Date of Award

January 2019

Document Type


Degree Name

Doctor of Philosophy (PhD)


Electrical Engineering

First Advisor

Naima Kaabouch


In order to support air traffic control services, the U.S. Federal Aviation Administration (FAA) has mandated the use of automatic dependent surveillance-broadcast (ADS-B) in aircraft in certain classes of airspace by January 2020. This system aims to replace the legacy approaches, such as primary and secondary radars, by employing global navigation satellite systems for its operation to generate a precise air picture for air traffic management. The major downside of this system is its security as it broadcasts information of an aircraft such as its position and velocity over an unencrypted datalink. This lack of security makes the ADS-B vulnerable to cybersecurity attacks which can compromise the safety and security of airspace systems.
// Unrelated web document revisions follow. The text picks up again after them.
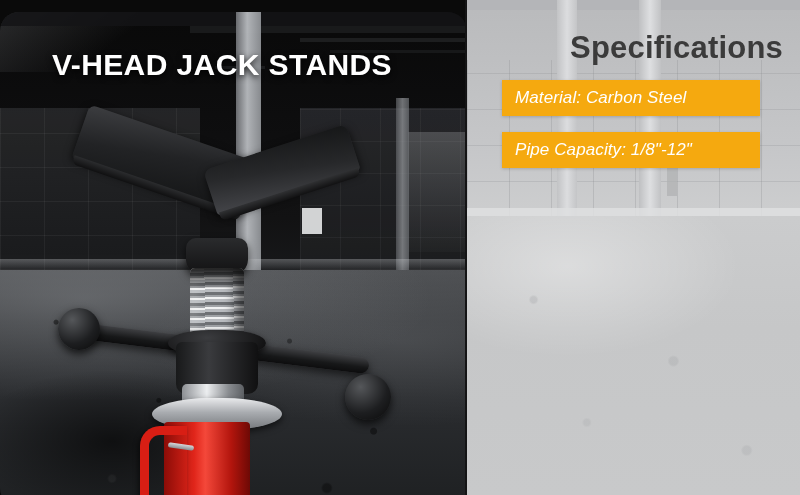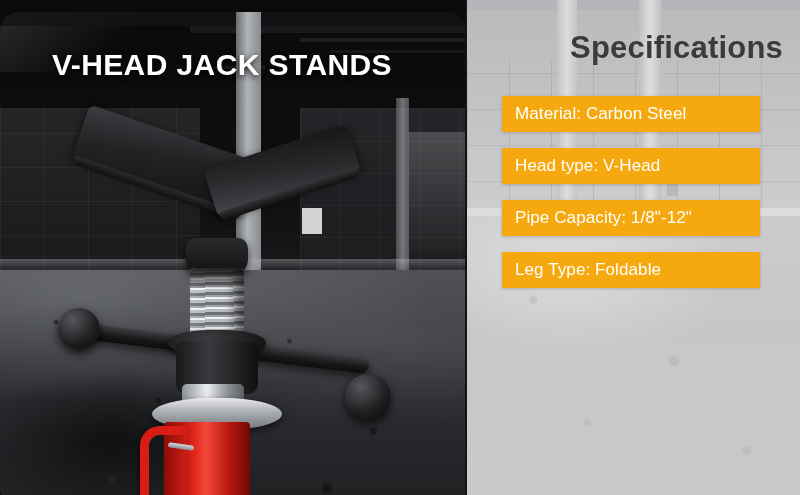--- a/index.html
+++ b/index.html
@@ -264,21 +264,21 @@
       radial-gradient(circle at 84% 84%,rgba(150,152,155,.20) 0 4px,rgba(0,0,0,0) 6px);
   }
 
   .spec-title{
     position:absolute;left:0;top:30px;width:333px;
     text-align:center;font-size:31px;font-weight:bold;color:#3b3b3b;
     letter-spacing:.2px;
     margin-left:43px;
   }
 
-  .spec-list{position:absolute;left:35px;top:96px;width:258px;}
+  .spec-list{position:absolute;left:35px;top:80px;width:258px;font-style:italic;}
   .spec-row{
     position:relative;width:258px;height:36px;margin-bottom:16px;
     background:#f5a90f;
     box-shadow:0 1px 3px rgba(0,0,0,.18);
     display:flex;align-items:center;
   }
   .spec-text{
     padding-left:13px;color:#ffffff;font-size:17px;letter-spacing:.1px;
     white-space:nowrap;
   }
@@ -347,24 +347,18 @@
     <div class="ghost-floor"></div>
     <div class="ghost-speck"></div>
 
     <div class="spec-title">Specifications</div>
 
     <div class="spec-list">
       <div class="spec-row">
         <span class="spec-text">Material:  Carbon Steel</span>
       </div>
       <div class="spec-row">
-        <span class="spec-text">Head type:  V-Head</span>
-      </div>
-      <div class="spec-row">
         <span class="spec-text">Pipe Capacity:  1/8"-12"</span>
-      </div>
-      <div class="spec-row">
-        <span class="spec-text">Leg Type:  Foldable</span>
       </div>
     </div>
   </div>
 
 </div>
 
 </body></html>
Therefore, it is important to detect these attacks. This dissertation aims at developing methods able to efficiently detect cyber attacks that target ADS-B systems. The proposed methods are based on supervised machine learning models. Therefore, these methods require to be trained using reliable training datasets. In this dissertation, real data as well as simulated one are used to build training datasets and validate the efficiency of the machine learning methods. From this data, several features are extracted depending on the attack type. Results confirm that these methods are reliable, accurate, and independent with high detection and low false alarm probabilities. In addition, unlike existing solutions, these techniques do not rely on information from other surveillance methods and are compatible with current ADS-B systems.